▸ **WHAT THE EXERCISE ASKS**
A verbatim copy of the lines starting at the one with "[375,503,446,521] [155,528,316,546] [155,553,316,571]" and ending at the last line below is required; include nothing else.

[Records excerpted from a collection]

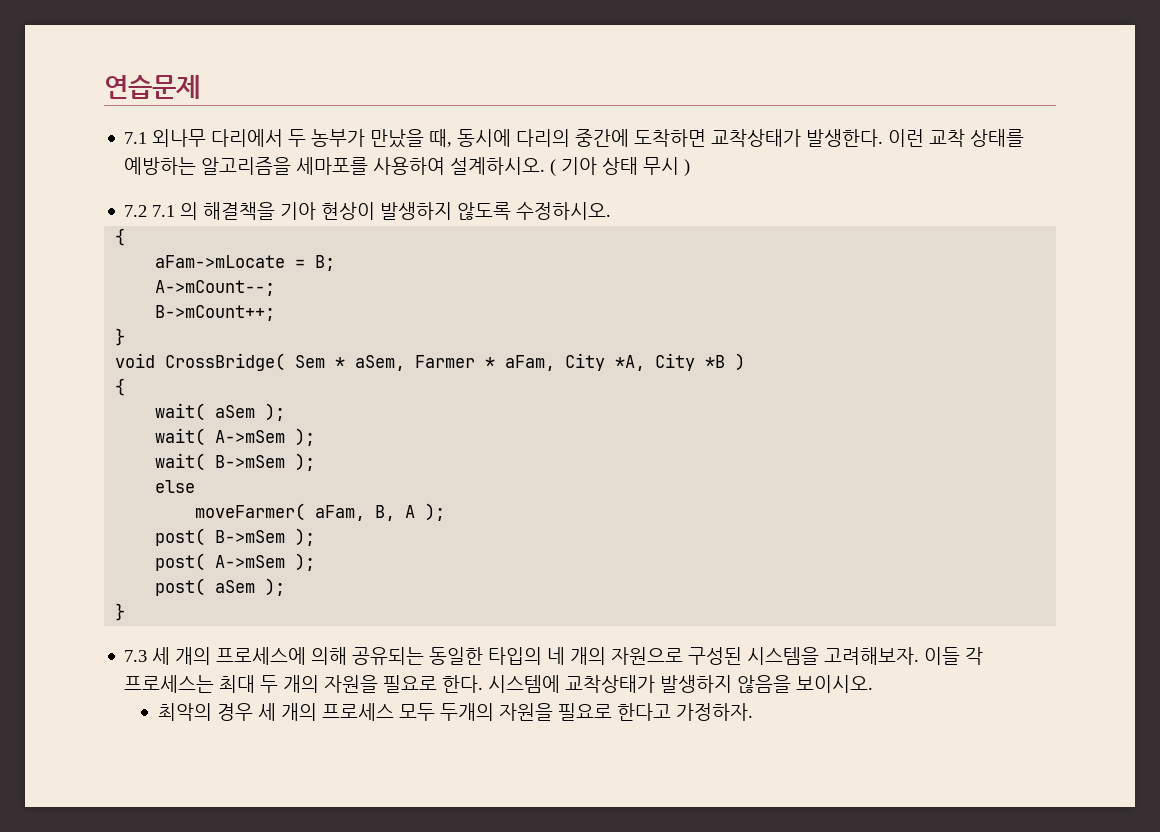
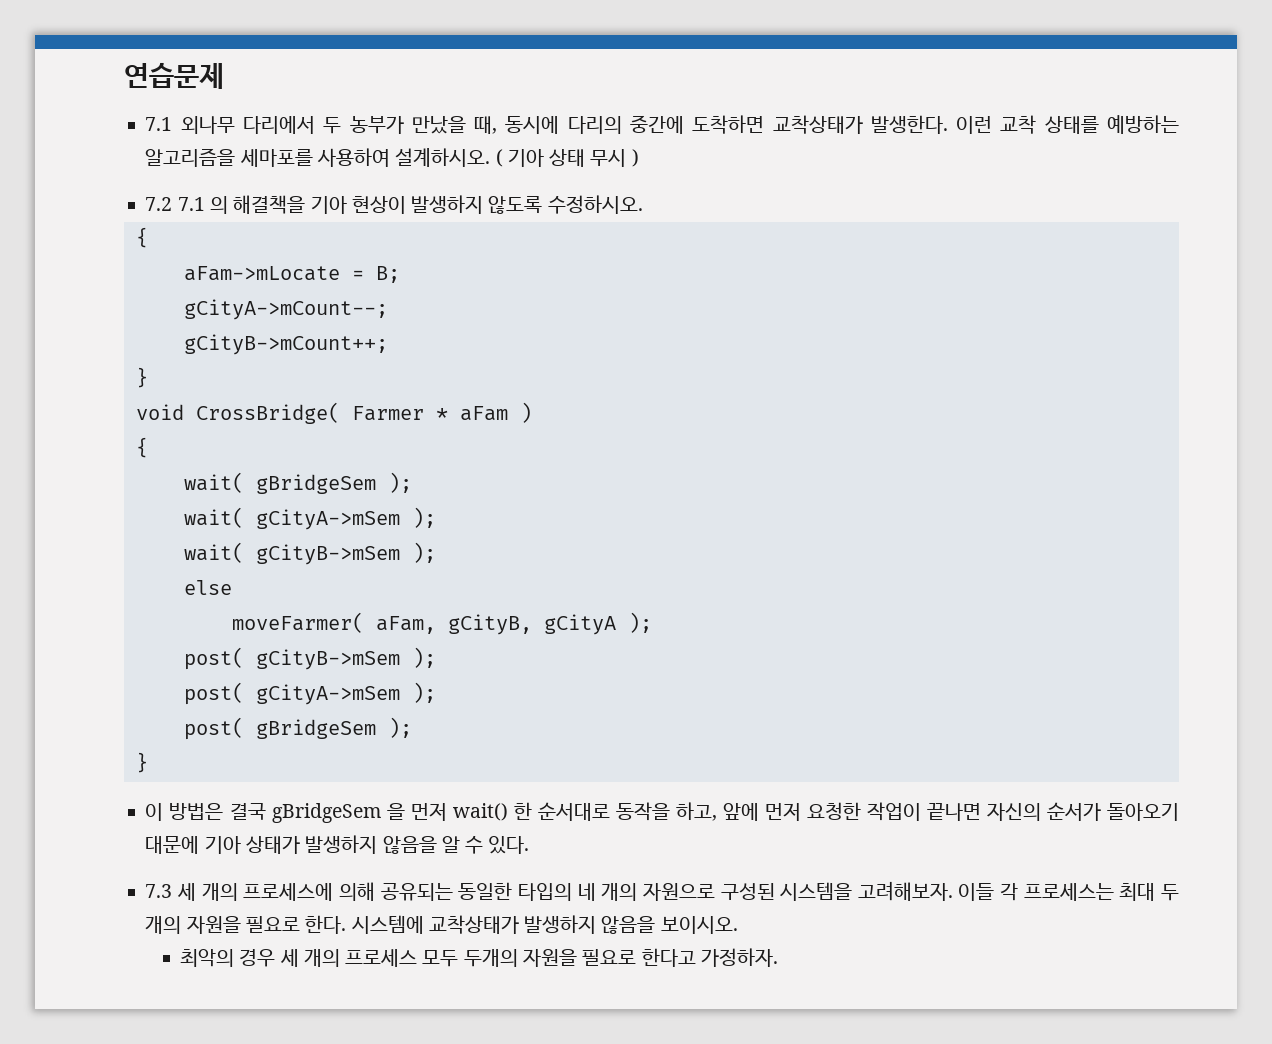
[155,280,276,296] [155,305,276,321] A->mCount--; // B->mCount++; -> [183,299,388,320] [183,334,388,355] gCityA->mCount--; // gCityB->mCount++;
[295,353,726,371] Sem * aSem, Farmer * aFam, City *A, City *B -> [351,406,508,421] Farmer * aFam
[215,403,286,421] [155,428,316,446] [155,453,286,471] aSem ); // wait( A->mSem ); // wait( B->mSem -> [255,472,412,494] [183,507,436,530] [183,542,400,565] gBridgeSem ); // wait( gCityA->mSem ); // wait( gCityB->mSem
[375,503,446,521] [155,528,316,546] [155,553,316,571] [155,578,256,596] B, A ); // post( B->mSem ); // post( A->mSem ); // post( aSem -> [447,612,652,635] [183,647,436,670] [183,682,436,705] [183,717,376,740] gCityB, gCityA ); // post( gCityB->mSem ); // post( gCityA->mSem ); // post( gBridgeSem
(126, 612) none -> [145,802,1180,823] [145,835,530,854] // 이 방법은 결국 gBridgeSem 을 먼저 wait() 한 순서대로 동작을 하고, 앞에 먼저 요청한 작업이 끝나면 자신의 순서가 돌아오기 대문에 기아 상태가 발생하지 않음을 알 수 있다.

▸ **RESULT FOR THIS TASK**
[375,503,446,521] [155,528,316,546] [155,553,316,571] [155,578,256,596] B, A ); // post( B->mSem ); // post( A->mSem ); // post( aSem -> [447,612,652,635] [183,647,436,670] [183,682,436,705] [183,717,376,740] gCityB, gCityA ); // post( gCityB->mSem ); // post( gCityA->mSem ); // post( gBridgeSem
(126, 612) none -> [145,802,1180,823] [145,835,530,854] // 이 방법은 결국 gBridgeSem 을 먼저 wait() 한 순서대로 동작을 하고, 앞에 먼저 요청한 작업이 끝나면 자신의 순서가 돌아오기 대문에 기아 상태가 발생하지 않음을 알 수 있다.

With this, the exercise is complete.